Septiembre es un mes que, más allá de la efervescencia patriótica, nos invita a mirar hacia adentro y preguntarnos de qué estamos hechos como comunidad. A veces, la respuesta está en la música que nos acompaña desde la infancia, en las historias que nos cuentan nuestras abuelas, en el arte que captura lo invisible o en los libros que nos enseñan a mirar de otra manera.
La Orquesta Típica Yukalpetén es un ejemplo vivo de cómo lo que nos hace diferentes es, justamente, lo que nos vuelve importantes. Lo dice su director, el maestro Pedro Carlos Herrera, con la certeza de quien ha visto evolucionar una tradición sin perder el corazón de su origen. Cada generación, cada músico, cada arreglo suma una voz al gran patrimonio sonoro de Yucatán. En esa búsqueda de equilibrio entre la herencia y la innovación, la OTY no sólo preserva, sino que abre ventanas para que nuevas obras y nuevos públicos encuentren su lugar.
Esa misma necesidad de tender puentes la encarnan Sofía Alejandra y Diana Carolina Pech Bolio, dos jóvenes que han hecho de la trova yucateca un espacio de encuentro para las nuevas generaciones. Con sus voces y guitarras, y con el impulso de quien hereda una pasión familiar, han demostrado que la tradición se renueva cuando se le permite dialogar con el presente.
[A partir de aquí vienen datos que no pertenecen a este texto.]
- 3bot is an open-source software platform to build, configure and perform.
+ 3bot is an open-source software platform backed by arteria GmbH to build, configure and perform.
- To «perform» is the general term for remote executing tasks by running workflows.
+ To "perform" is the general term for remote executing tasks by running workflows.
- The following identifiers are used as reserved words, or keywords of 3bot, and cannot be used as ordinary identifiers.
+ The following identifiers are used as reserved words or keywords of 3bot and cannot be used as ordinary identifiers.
Así sucede también en la fotografía, la Anáhuac nos presenta seis fotógrafas que, más allá de la técnica, nos recuerdan que lo importante es la capacidad de observar, transformar la realidad y crear comunidad a través de la sensibilidad y el compromiso.
La historia de Omar Alfonso, joven pianista y futuro ingeniero, nos recuerda que la pasión no conoce fronteras ni fórmulas fijas: a veces, la música y la tecnología, el arte y la ciencia se encuentran en el mismo corazón y nos enseñan que ser auténticos es atreverse a explorar, a fallar y a confiar en aquello que nos mueve.
Finalmente, Gabriel Espinosa, con la honestidad de quien ha sembrado durante décadas su propio camino, nos habla a través de la pluma de Renata Marrufo, del valor del tiempo, del arte hecho a mano y de la importancia de la disciplina como forma de vida. En una época en la que la inmediatez parece ser la norma, su mirada sobre el jazz y la creación musical nos recuerda que lo bueno toma tiempo, que la autenticidad es un trabajo lento y profundo, y que la música —como la vida— florece cuando se le da espacio para madurar.
Este mes, los relatos que aquí reunimos nos animan a celebrar lo que nos distingue. Que septiembre sea un recordatorio de que, en la diversidad y la autenticidad, encontramos la verdadera riqueza de nuestra tierra.